*EXERCISE GOAL*. Examine each line of the listing below. Copy those in which the string "respectivamente" appears.

━━ AVAILABLE DATA ━━

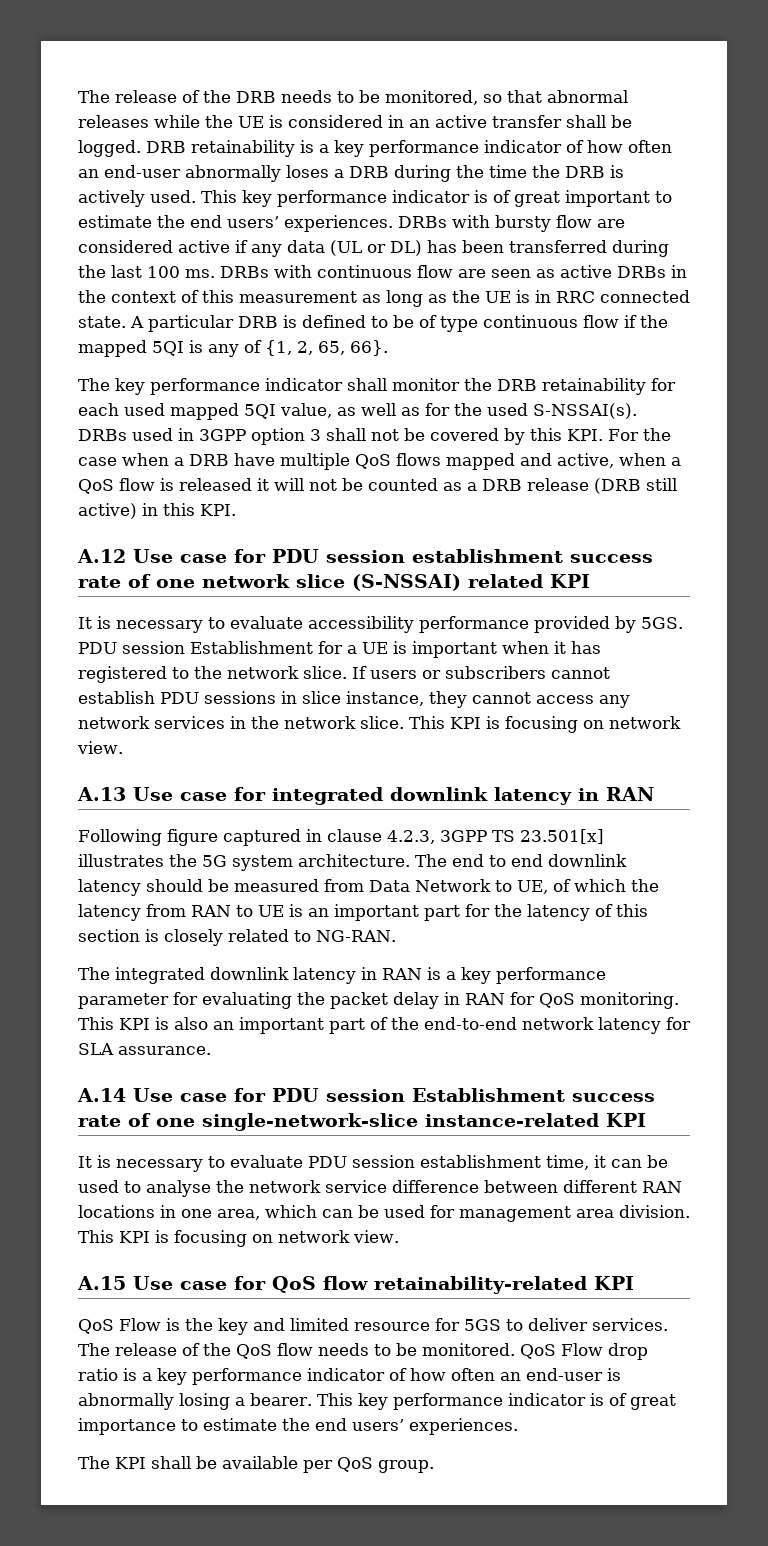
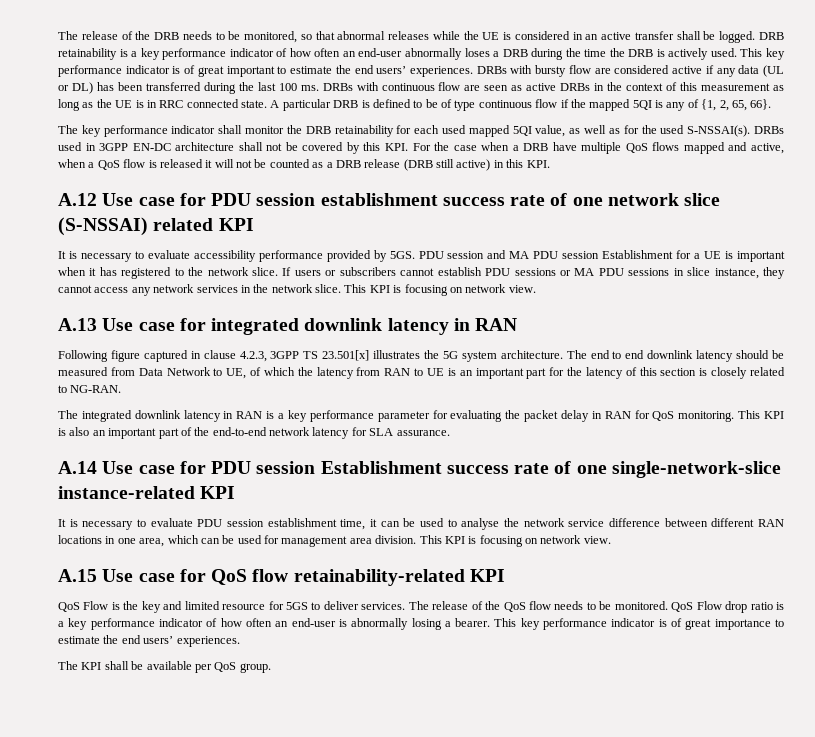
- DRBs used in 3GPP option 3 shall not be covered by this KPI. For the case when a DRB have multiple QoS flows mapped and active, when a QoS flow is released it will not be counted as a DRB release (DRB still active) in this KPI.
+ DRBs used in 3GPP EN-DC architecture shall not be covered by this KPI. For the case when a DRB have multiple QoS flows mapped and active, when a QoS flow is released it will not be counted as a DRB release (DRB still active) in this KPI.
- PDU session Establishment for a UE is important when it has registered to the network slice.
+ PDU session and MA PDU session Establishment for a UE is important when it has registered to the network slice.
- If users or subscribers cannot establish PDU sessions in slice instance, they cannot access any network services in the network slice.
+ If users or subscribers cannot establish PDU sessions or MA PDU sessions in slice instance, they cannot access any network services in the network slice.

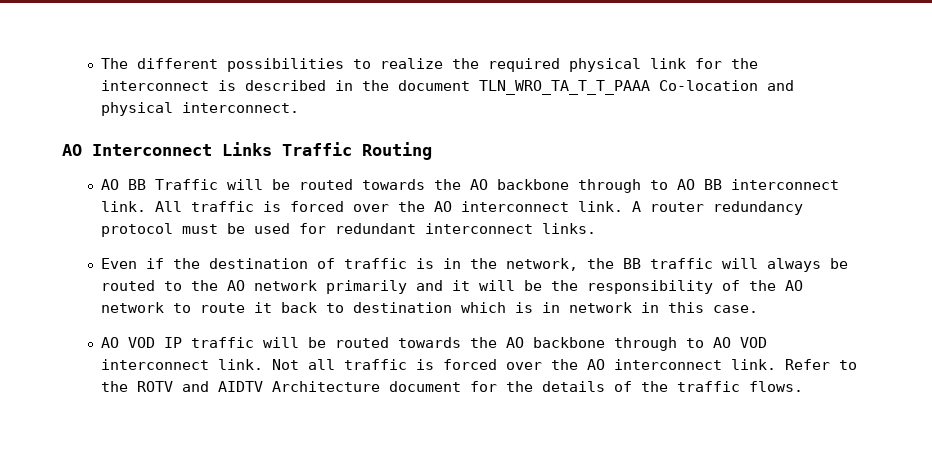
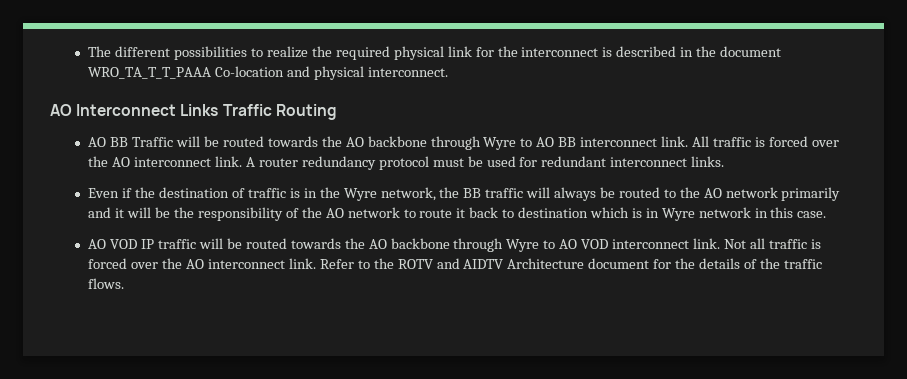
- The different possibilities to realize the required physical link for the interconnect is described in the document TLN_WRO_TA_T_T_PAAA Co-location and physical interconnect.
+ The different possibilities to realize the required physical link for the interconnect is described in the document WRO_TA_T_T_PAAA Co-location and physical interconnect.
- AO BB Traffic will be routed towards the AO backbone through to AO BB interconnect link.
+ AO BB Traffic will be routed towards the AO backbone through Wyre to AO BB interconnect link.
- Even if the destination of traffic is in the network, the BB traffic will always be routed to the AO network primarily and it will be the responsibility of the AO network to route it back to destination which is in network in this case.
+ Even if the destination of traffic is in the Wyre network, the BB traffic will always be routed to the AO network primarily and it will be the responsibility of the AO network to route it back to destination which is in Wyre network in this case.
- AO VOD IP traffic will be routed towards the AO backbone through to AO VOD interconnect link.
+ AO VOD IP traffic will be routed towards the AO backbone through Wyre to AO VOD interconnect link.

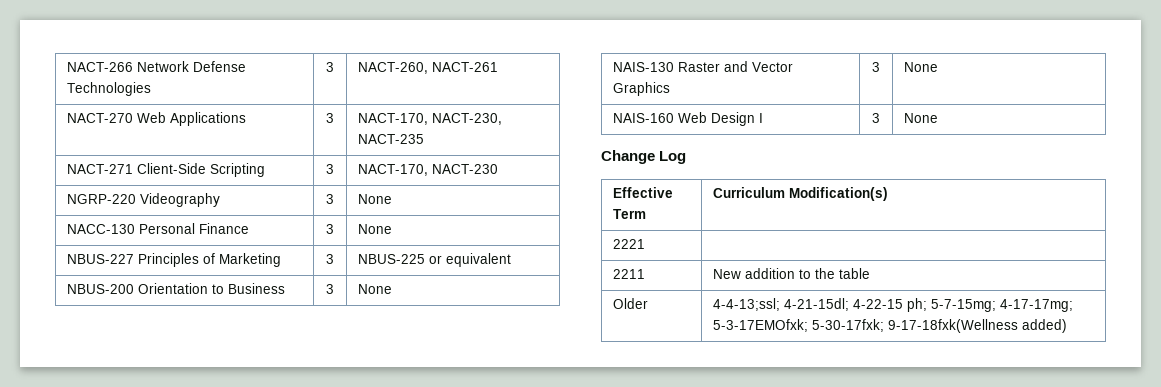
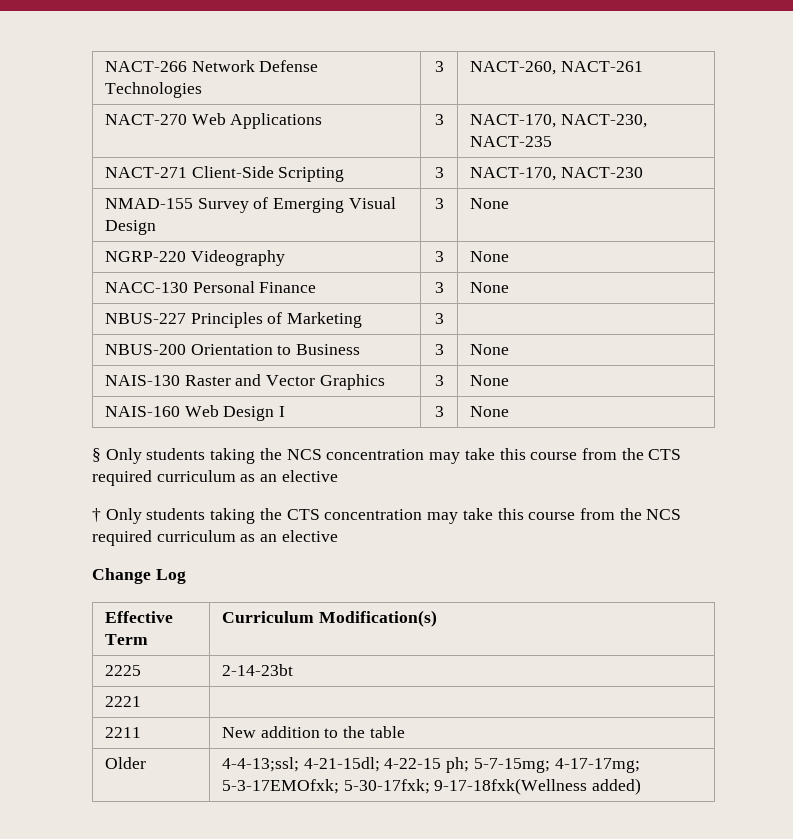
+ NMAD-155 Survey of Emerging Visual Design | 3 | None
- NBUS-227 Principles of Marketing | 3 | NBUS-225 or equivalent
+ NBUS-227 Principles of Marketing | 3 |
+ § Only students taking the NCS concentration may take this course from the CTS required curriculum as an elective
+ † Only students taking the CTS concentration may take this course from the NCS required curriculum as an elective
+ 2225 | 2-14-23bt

━━━
━━ AVAILABLE DATA ━━

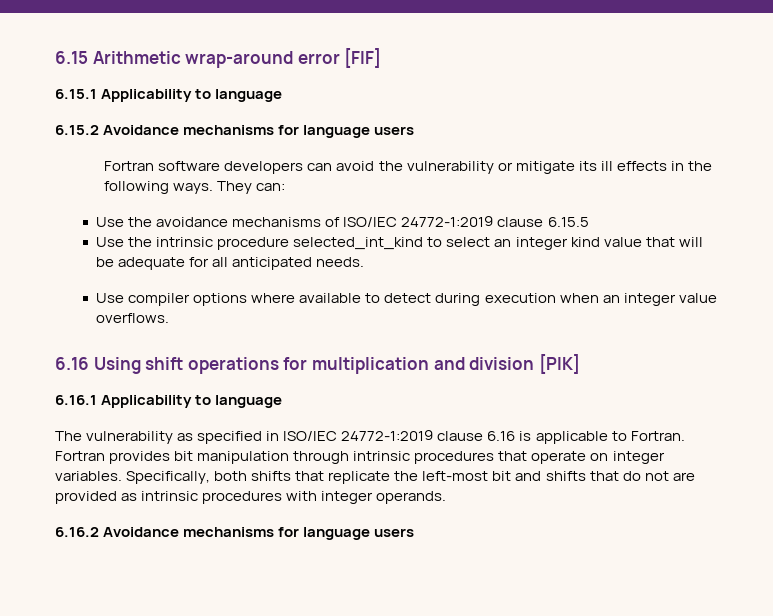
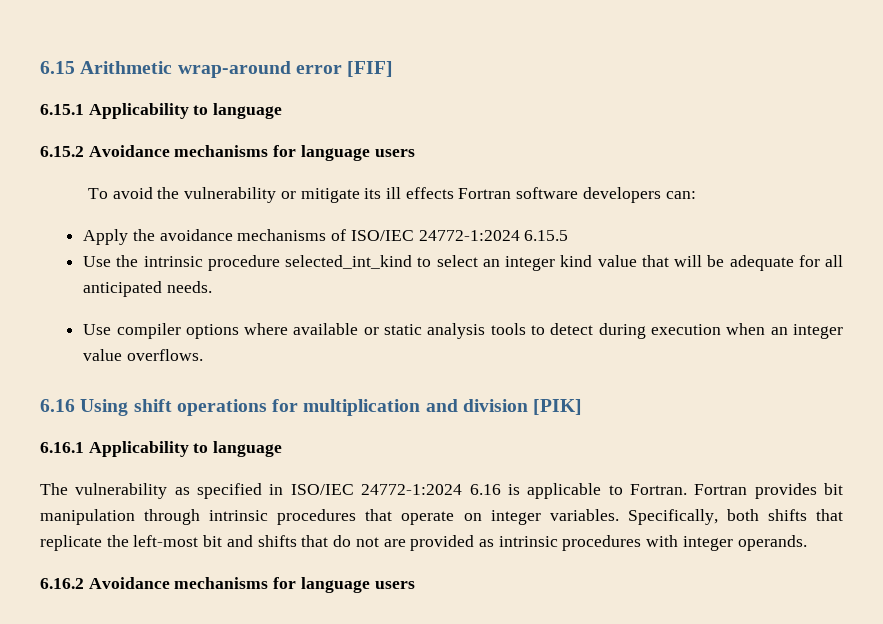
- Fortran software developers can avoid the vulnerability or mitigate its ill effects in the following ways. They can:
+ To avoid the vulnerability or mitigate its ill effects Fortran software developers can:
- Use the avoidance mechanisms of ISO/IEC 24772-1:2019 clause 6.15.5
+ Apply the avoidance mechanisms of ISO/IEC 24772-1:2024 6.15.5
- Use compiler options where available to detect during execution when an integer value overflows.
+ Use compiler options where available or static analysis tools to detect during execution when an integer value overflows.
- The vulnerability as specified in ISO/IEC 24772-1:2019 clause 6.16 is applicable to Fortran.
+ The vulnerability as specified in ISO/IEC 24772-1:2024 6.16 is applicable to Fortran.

━━━
━━ AVAILABLE DATA ━━

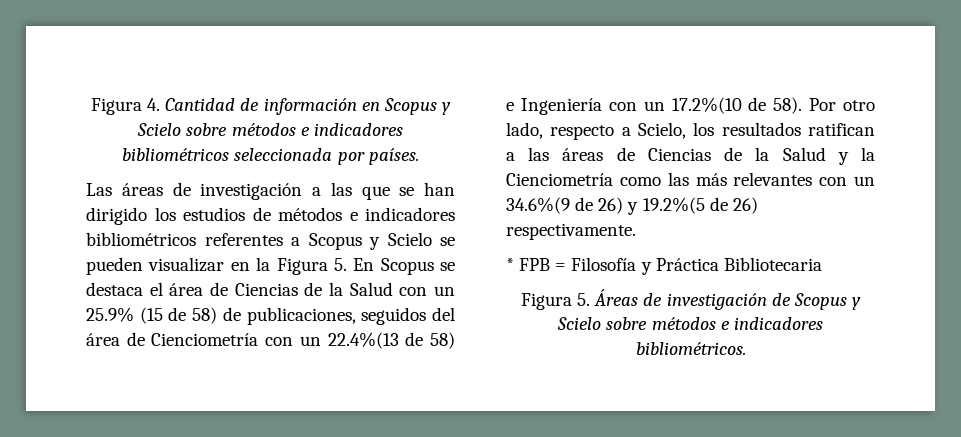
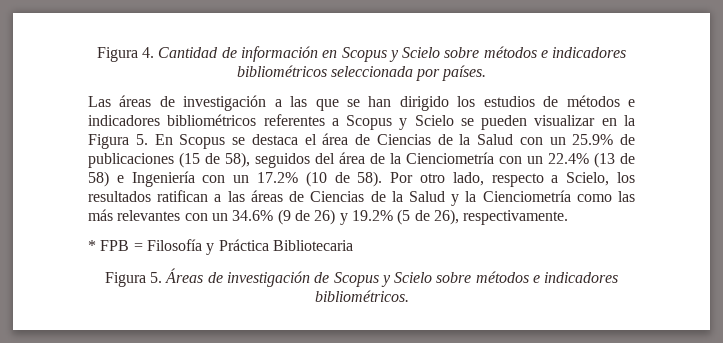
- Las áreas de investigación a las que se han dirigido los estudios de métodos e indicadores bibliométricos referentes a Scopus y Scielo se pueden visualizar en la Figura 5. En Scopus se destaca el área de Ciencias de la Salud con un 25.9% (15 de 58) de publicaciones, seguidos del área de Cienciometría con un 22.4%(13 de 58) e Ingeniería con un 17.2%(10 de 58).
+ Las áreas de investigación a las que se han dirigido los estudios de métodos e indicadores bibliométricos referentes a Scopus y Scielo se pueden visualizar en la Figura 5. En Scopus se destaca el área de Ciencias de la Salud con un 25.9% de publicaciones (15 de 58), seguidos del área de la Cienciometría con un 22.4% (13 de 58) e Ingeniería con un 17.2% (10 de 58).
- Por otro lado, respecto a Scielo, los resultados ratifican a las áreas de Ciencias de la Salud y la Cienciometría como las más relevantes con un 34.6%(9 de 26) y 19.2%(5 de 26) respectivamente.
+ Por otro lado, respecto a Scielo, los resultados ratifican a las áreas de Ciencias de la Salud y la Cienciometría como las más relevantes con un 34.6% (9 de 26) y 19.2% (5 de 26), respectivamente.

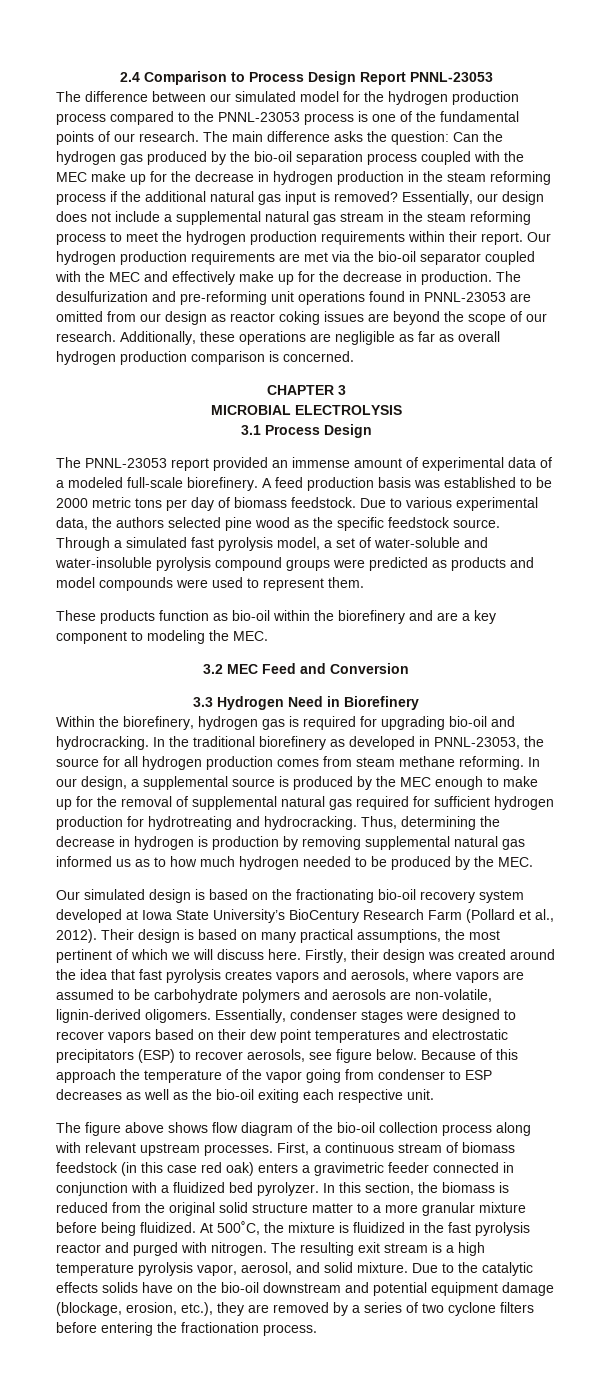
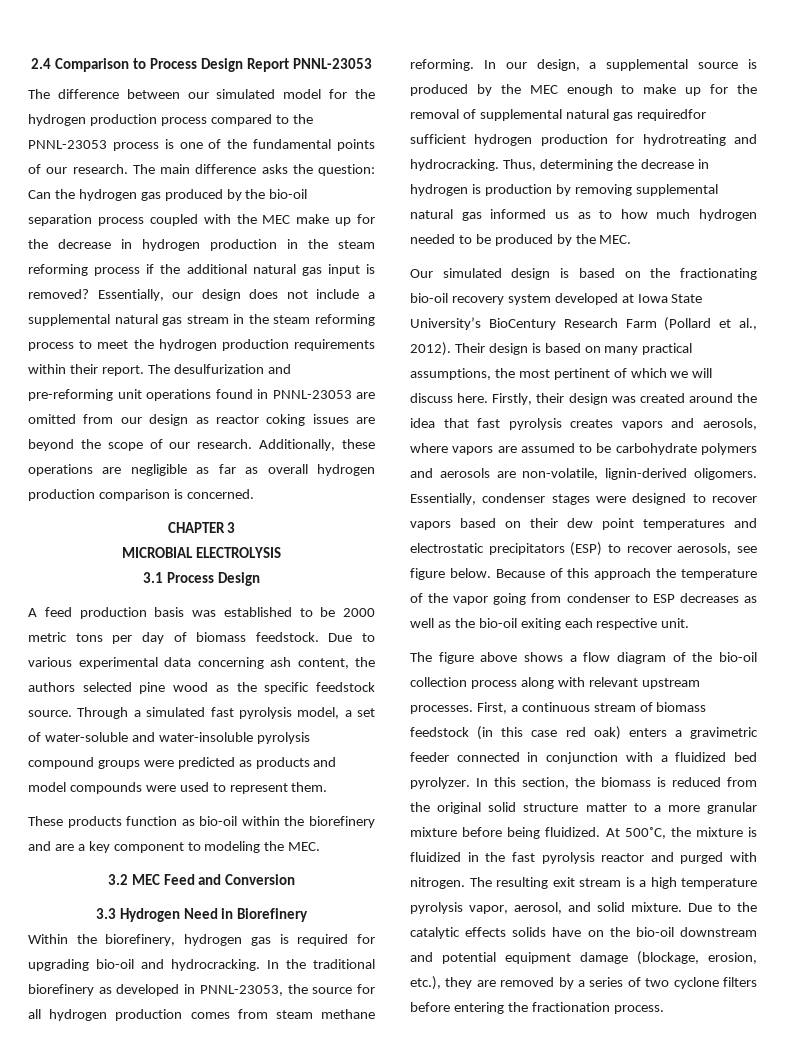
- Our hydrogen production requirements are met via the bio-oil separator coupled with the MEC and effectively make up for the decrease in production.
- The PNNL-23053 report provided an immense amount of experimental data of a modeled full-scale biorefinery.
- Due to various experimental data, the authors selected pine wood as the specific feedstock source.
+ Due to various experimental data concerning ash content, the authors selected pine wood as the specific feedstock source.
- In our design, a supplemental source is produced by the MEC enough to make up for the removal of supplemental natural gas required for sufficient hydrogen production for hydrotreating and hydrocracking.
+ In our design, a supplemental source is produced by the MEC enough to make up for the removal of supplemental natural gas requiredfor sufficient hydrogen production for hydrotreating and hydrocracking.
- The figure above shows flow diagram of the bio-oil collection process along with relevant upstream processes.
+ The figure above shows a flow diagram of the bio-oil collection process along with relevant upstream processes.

━━━

*EXERCISE RESPONSE*.
- Por otro lado, respecto a Scielo, los resultados ratifican a las áreas de Ciencias de la Salud y la Cienciometría como las más relevantes con un 34.6%(9 de 26) y 19.2%(5 de 26) respectivamente.
+ Por otro lado, respecto a Scielo, los resultados ratifican a las áreas de Ciencias de la Salud y la Cienciometría como las más relevantes con un 34.6% (9 de 26) y 19.2% (5 de 26), respectivamente.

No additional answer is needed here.